Entries shown:
============
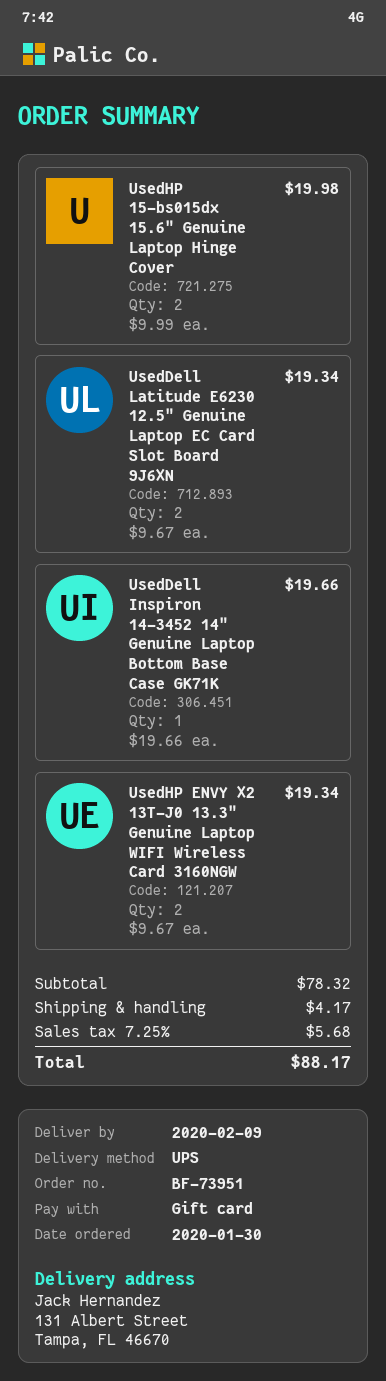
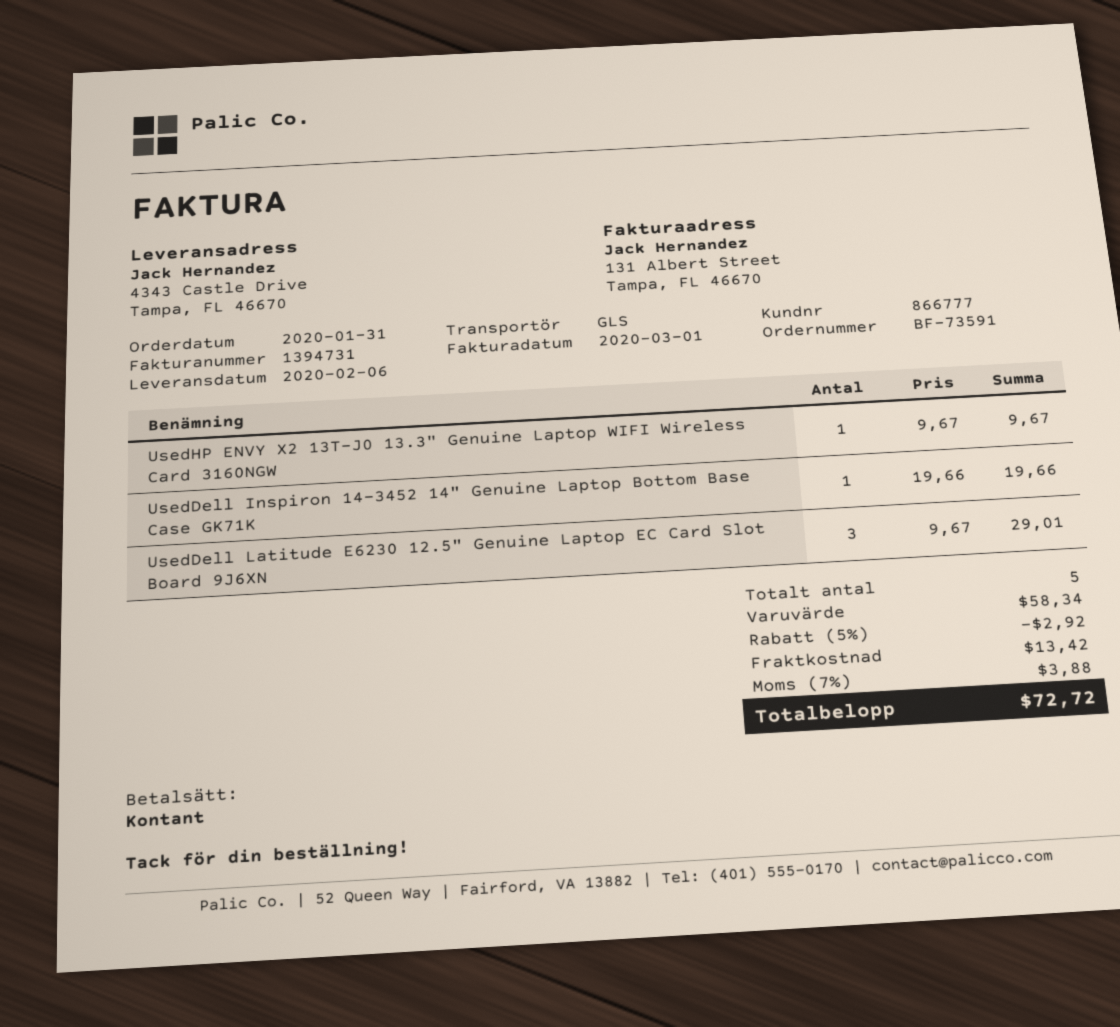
order number: BF-73951 -> BF-73591
order date: 2020-01-30 -> 2020-01-31
delivery date: 2020-02-09 -> 2020-02-06
payment method: gift card -> cash
shipping method: UPS -> GLS
ship to: 131 Albert Street, Tampa, FL 46670 -> 4343 Castle Drive, Tampa, FL 46670
UsedHP 15-bs015dx 15.6" Genuine Laptop Hinge Cover: 2 x 9.99 = 19.98 -> none
UsedDell Latitude E6230 12.5" Genuine Laptop EC Card Slot Board 9J6XN: 2 x 9.67 = 19.34 -> 3 x 9.67 = 29.01
UsedHP ENVY X2 13T-J0 13.3" Genuine Laptop WIFI Wireless Card 3160NGW: 2 x 9.67 = 19.34 -> 1 x 9.67 = 9.67
subtotal: 78.32 -> 58.34
discount: none -> 5% = 2.92
shipping: 4.17 -> 13.42
tax: 7.25% = 5.68 -> 7% = 3.88
total: 88.17 -> 72.72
============
Directions: Please copy all lines of the listing in which the string "none" occurs.

Task result:
UsedHP 15-bs015dx 15.6" Genuine Laptop Hinge Cover: 2 x 9.99 = 19.98 -> none
discount: none -> 5% = 2.92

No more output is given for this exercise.